▸ Problem to work on: In the copy, keep every record exact and leave out all images.

▸ Provided information:
=-=-=
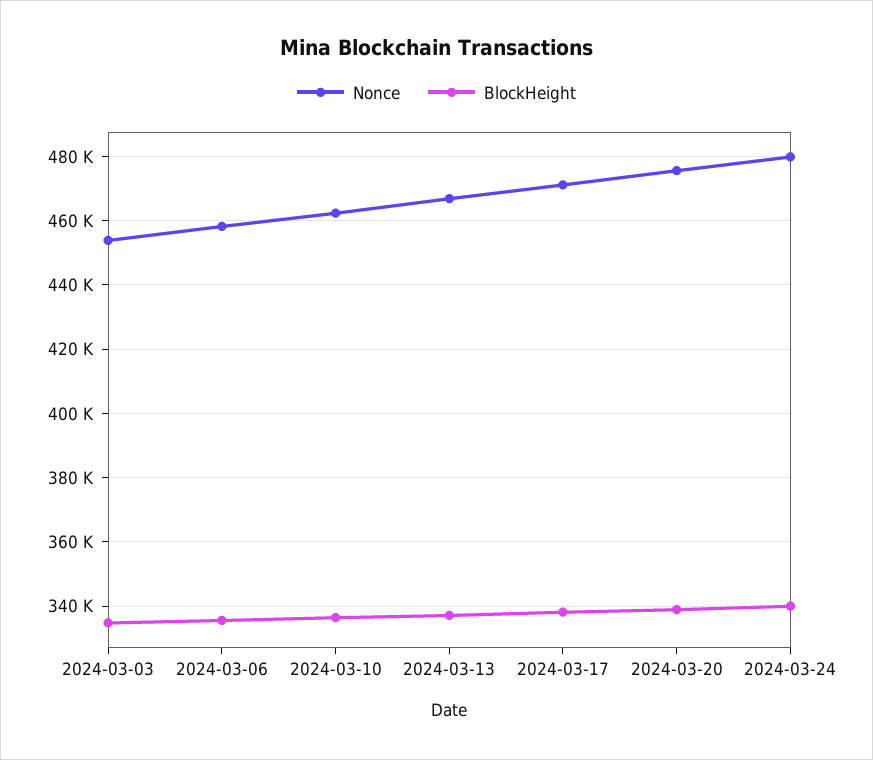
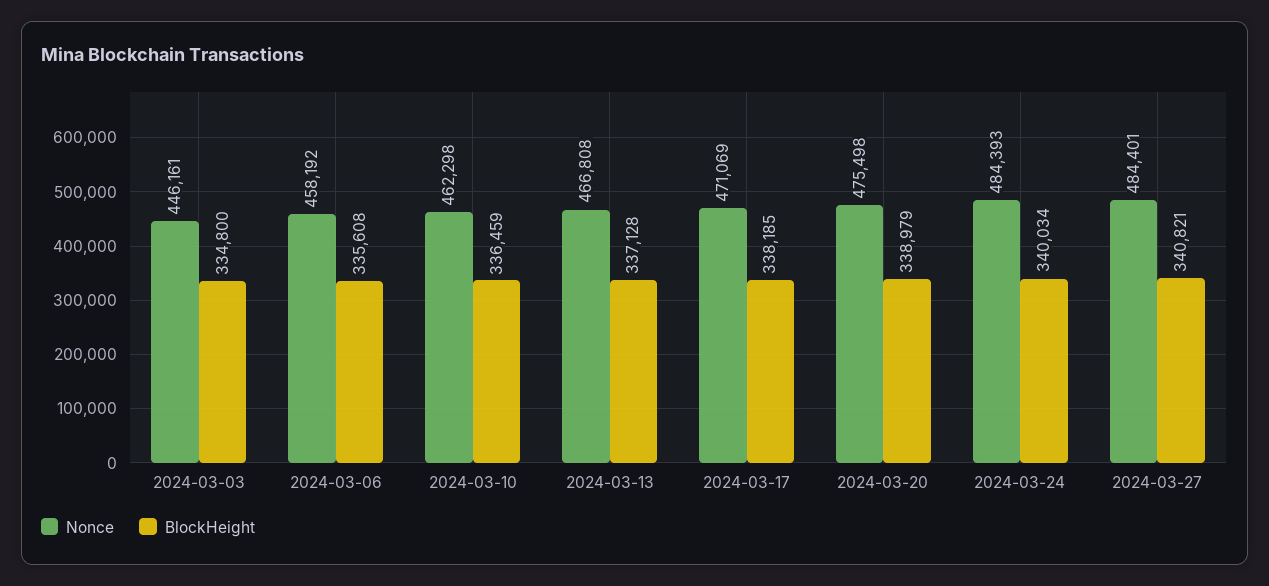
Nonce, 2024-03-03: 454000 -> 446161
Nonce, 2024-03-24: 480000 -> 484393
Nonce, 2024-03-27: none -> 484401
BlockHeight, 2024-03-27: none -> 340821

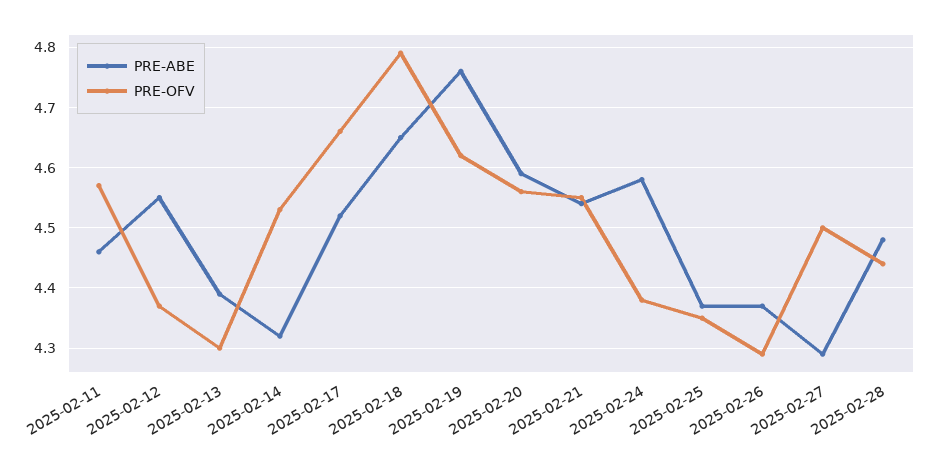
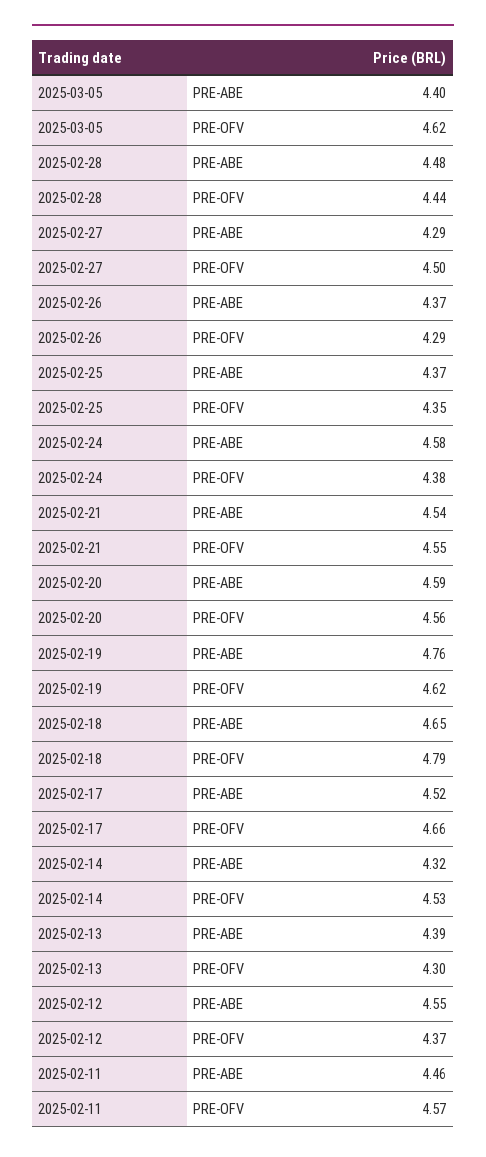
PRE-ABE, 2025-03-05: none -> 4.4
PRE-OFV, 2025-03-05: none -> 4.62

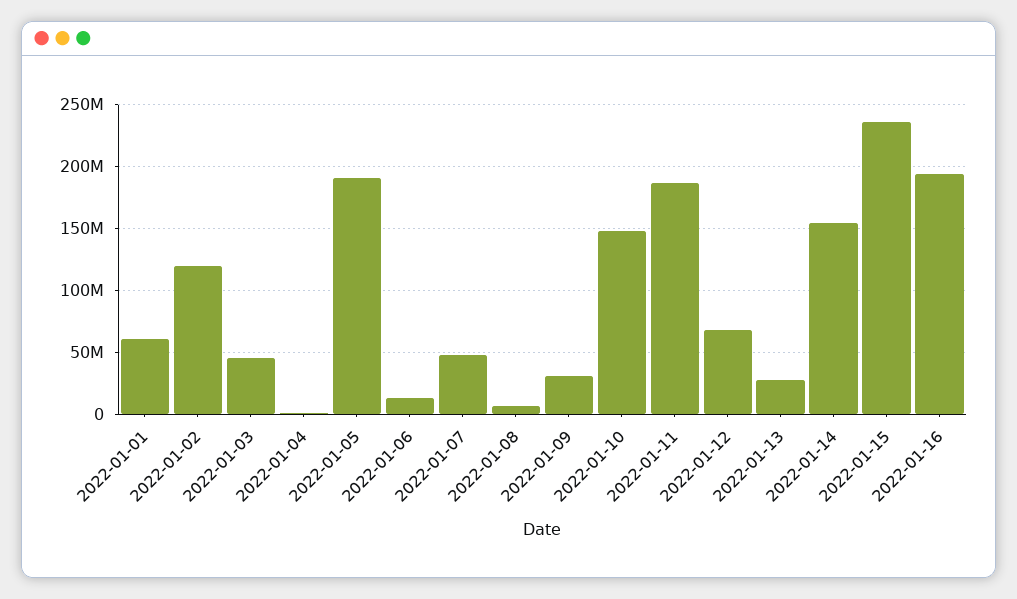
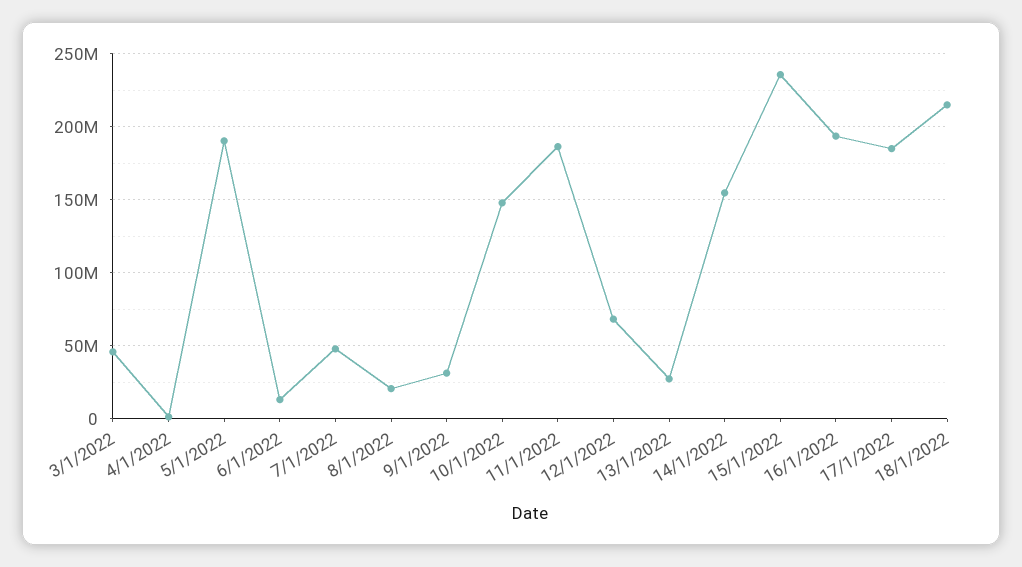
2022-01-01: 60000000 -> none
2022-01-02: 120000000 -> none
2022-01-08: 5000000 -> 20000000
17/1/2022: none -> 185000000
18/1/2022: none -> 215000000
=-=-=
▸ Response to this task:
Nonce, 2024-03-03: 454000 -> 446161
Nonce, 2024-03-24: 480000 -> 484393
Nonce, 2024-03-27: none -> 484401
BlockHeight, 2024-03-27: none -> 340821

PRE-ABE, 2025-03-05: none -> 4.4
PRE-OFV, 2025-03-05: none -> 4.62

2022-01-01: 60000000 -> none
2022-01-02: 120000000 -> none
2022-01-08: 5000000 -> 20000000
17/1/2022: none -> 185000000
18/1/2022: none -> 215000000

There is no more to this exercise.